In 1982, African-Americans mobilized “the largest civil disobedience in the South since Dr. Martin Luther King, Jr., marched through Alabama” against a polychlorinated biphenyl (PCB) landfill in Warren County, N.C. These protests lead to studies showing how hazardous wastes were exported largely to communities of color and low-income neighborhoods. The protesters’ human instinct to protect their homes and their families gave birth to the environmental justice movement.

Fast forward over 30 years to 2019, when the United Nations released an alarming report predicting that over 1 million of species of animals and plants are on the verge of extinction, with grave consequences for humanity. The report was a call for action for everyone to Think Globally and Act Locally before it is too late.

But as long as environmental discrimination—towards people of color and those who lack economic and political clout—exists, the call for action can’t be fulfilled by many of those marginalized communities.

The city, via the parks department, should heed the United Nation’s call for action and lead in environmental issues, including environmental justice. But NYC Parks lags on those issues in its own stewardship of our public green spaces. Overdevelopment of our green spaces, the lack of adequate public spaces, removal of native mature trees to be replaced by ornamental nonnative trees and the lack of maintenance funding to care for our parks and the trees: All of this tends to happen in communities of color and low- income communities.

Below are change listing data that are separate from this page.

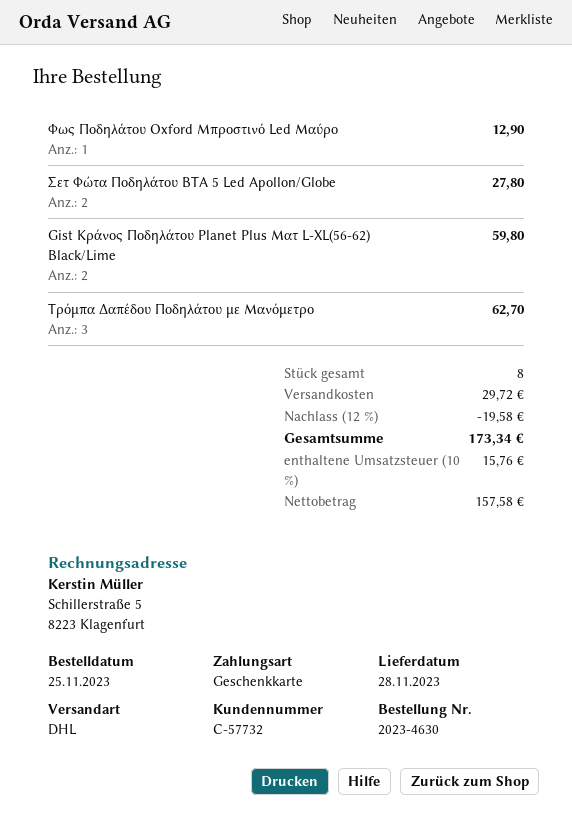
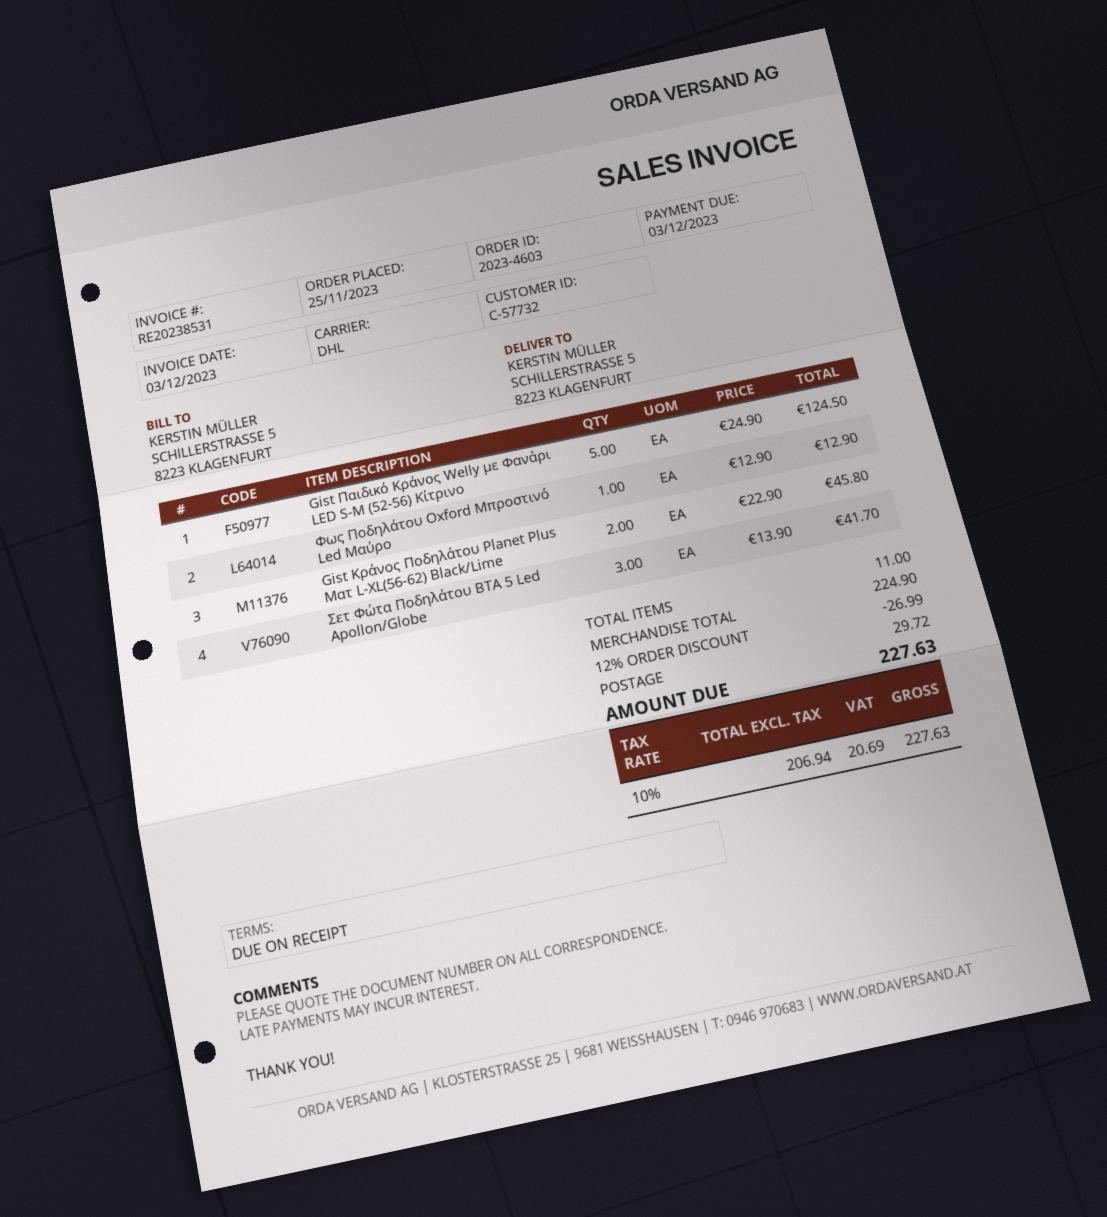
order number: 2023-4630 -> 2023-4603
Σετ Φώτα Ποδηλάτου BTA 5 Led Apollon/Globe: 2 for 27.80 -> 3 for 41.70
Gist Κράνος Ποδηλάτου Planet Plus Ματ L-XL(56-62) Black/Lime: 2 for 59.80 -> 2 for 45.80
Τρόμπα Δαπέδου Ποδηλάτου με Μανόμετρο: 3 for 62.70 -> none
Gist Παιδικό Κράνος Welly με Φανάρι LED S-M (52-56) Κίτρινο: none -> 5 for 124.50
total quantity: 8 -> 11
discount: 12% = 19.58 -> 12% = 26.99
net: 157.58 -> 206.94
tax: 10% = 15.76 -> 10% = 20.69
total: 173.34 -> 227.63

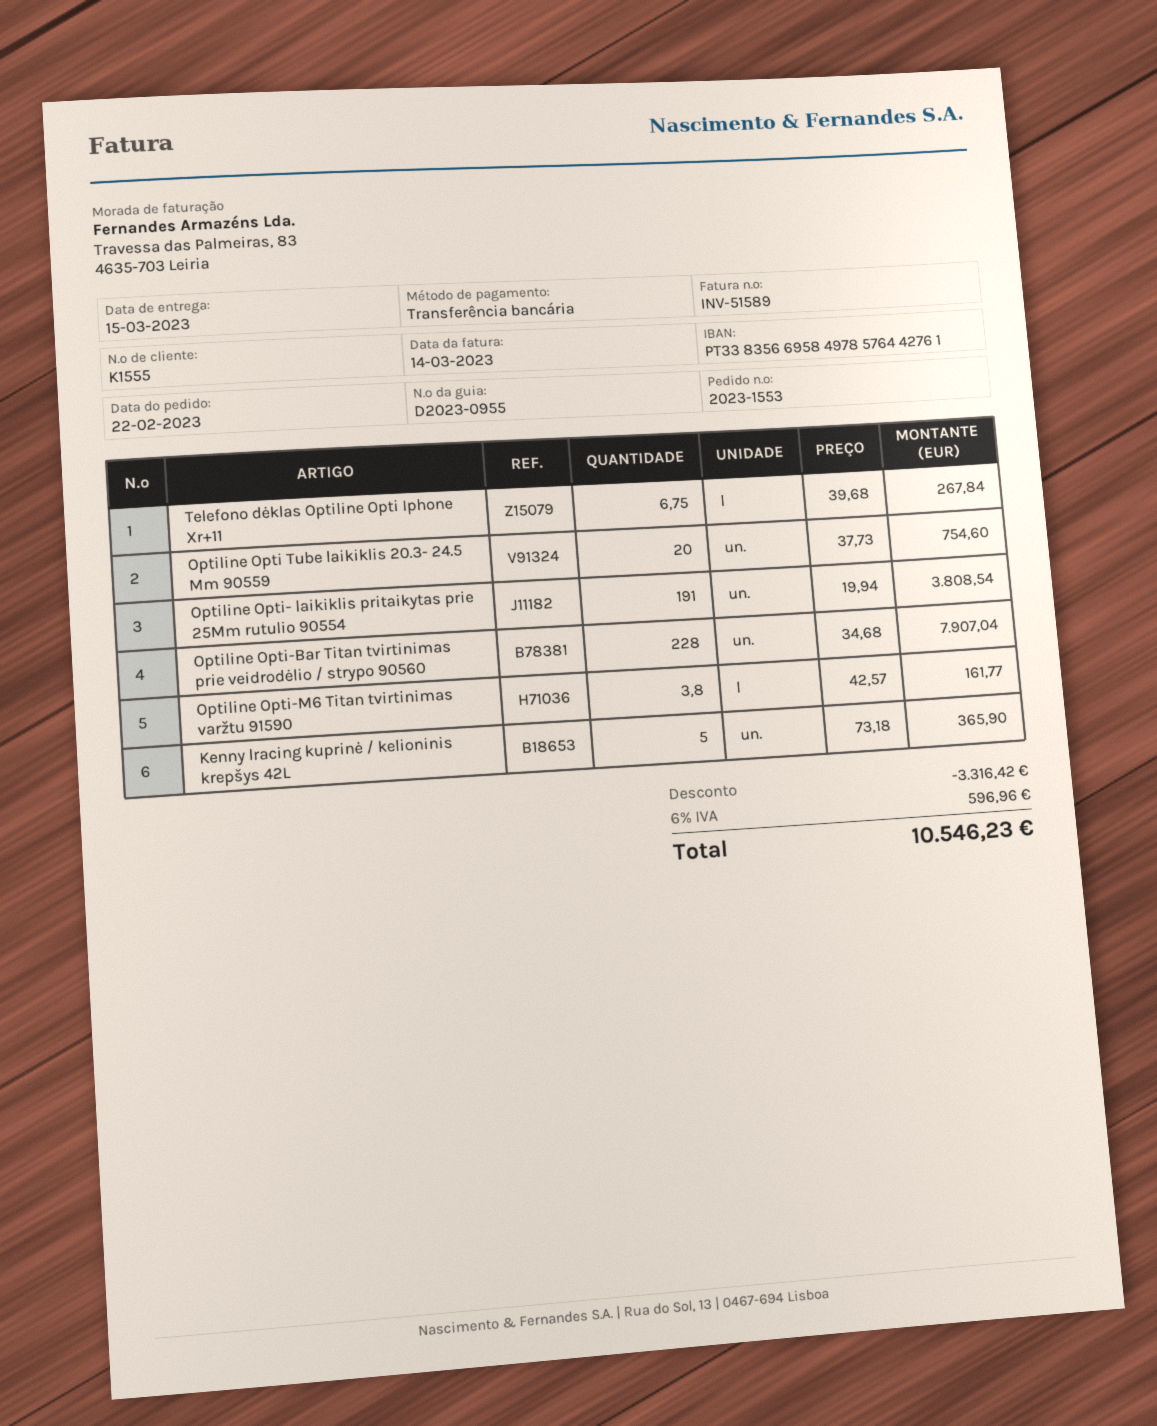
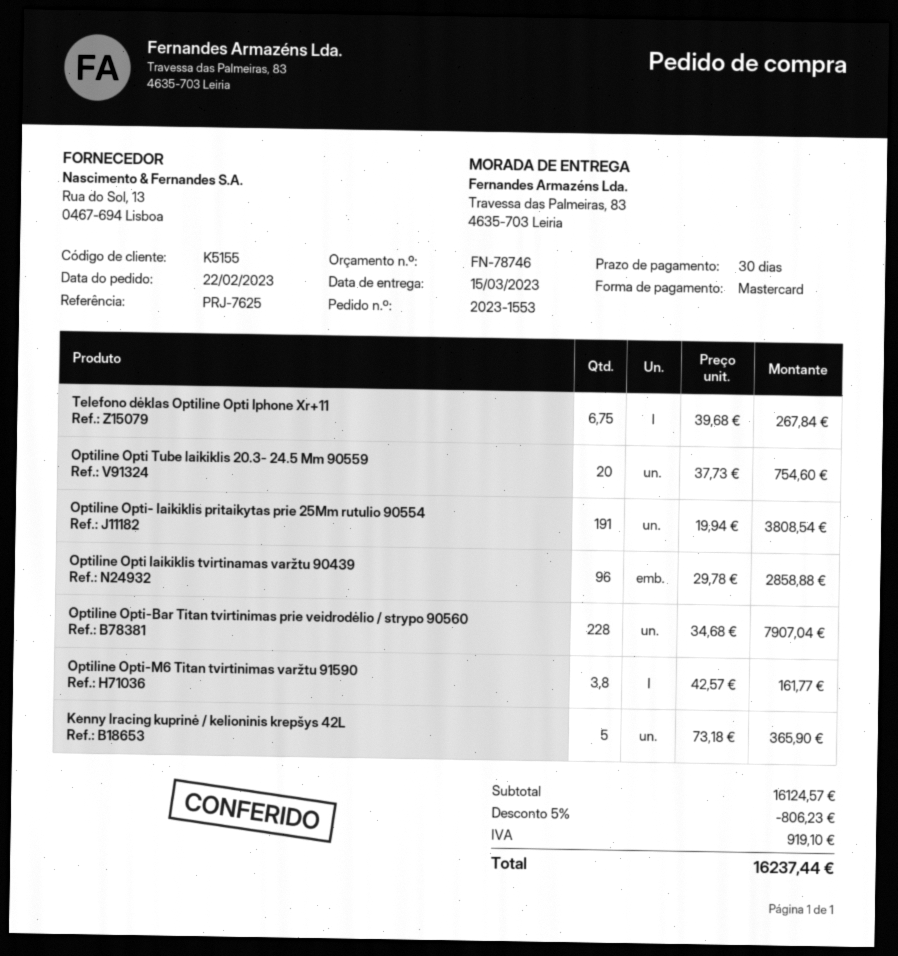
customer number: K1555 -> K5155
payment method: bank transfer -> Mastercard
Optiline Opti laikiklis tvirtinamas varžtu 90439: none -> 96 x 29.78 = 2858.88
discount: 3316.42 -> 806.23
tax: 596.96 -> 919.10
total: 10546.23 -> 16237.44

In a private meeting last month, the NYC Parks Department unveiled its plan for the second phase of restitution planting for the Pelham Parkway Reconstruction project. Over 70 trees were removed for the reconstruction, which is in progress. Without any input from the residents of Pelham Parkway North, the department announced that the bulk of our replacement tress will be planted on the South side of the parkway. A smaller number of non-native, less costly trees are proposed on the North Side, at least west of Williamsbridge Road, which is the area most used by the neighborhood’s lower-income people.

This was the first-time Friends of Pelham Parkway was invited to their meetings despite months of requests to be included in the process. Friends of Pelham Parkway is an all-volunteer group founded in mid-2017 to deal with the lack of maintenance and care of Pelham Parkway North. On a shoestring budget of $1,300, we do monthly cleanups, mulching trees and planting flowers including daffodils. Our efforts engaged the community to not only join our efforts but also to appreciate the beauty of the parkway, which resulted in less littering.

Pelham Parkway North, west of Williamsbridge Road, is a low-income community of color—including NYCHA residents—that has historically been underserved. This section of the Parkway is a sacrificial zone when it comes to trees and tree maintenance.

 When Phase 1 was completed, the restitution trees for the trees removed on the South Side were planted on the South Side. Yet in Phase 2, the restitution trees for trees removed on the North side will be planted largely on the South Side. The NYC Department of Design and Construction decided not to follow its standard practice of tree planting after the project is completed. In fact, this is the only project where trees planted in restitution will be done before the project is completed.

At this hour-long private meeting, there was no room for discussion and it grew quite heated when NYC Parks made baseless assertions about soil erosion on the North side. NYC Parks said nonnative trees species were chosen over native trees to complement the existing trees, a decision that is subjective to one’s taste. When Friends of Pelham Parkway requested soil studies, the planting of native trees, that tree planting be delayed until after the completion of the project, and a public meeting, we were ignored and NYC Parks has not responded since then to our request for information via email.

Environmental discrimination is more than being dumped on, and more than the inequalities of resources. It’s also about being unseen, unheard and undervalued.

Call us protesters or environmentalists. Call us selfish or justice warriors. Call us what you think but just don’t take away our trees.

Roxanne Delgado is a member of Friends of Pelham Parkway.


The Parks Department responds: Pelham Parkway is an important historic landscape that we are working to preserve and restore in the midst of DDC’s large, multi-year critical infrastructure replacement project. Our ultimate goal is to provide a thriving tree canopy on both the north and south sides, consistent with the historic design of the Parkway, that will provide the entire, surrounding community with cleaner air, more shade, better water absorption and flood protection, and a host of other benefits for decades to come. As a part of DDC’s Pelham Parkway Phase II project, 332 trees will be planted on Pelham Parkway—221 on the north side and 121 on the south side. Tree plantings occur as construction is finished by section, and will not be fully complete until the project ends in 2023.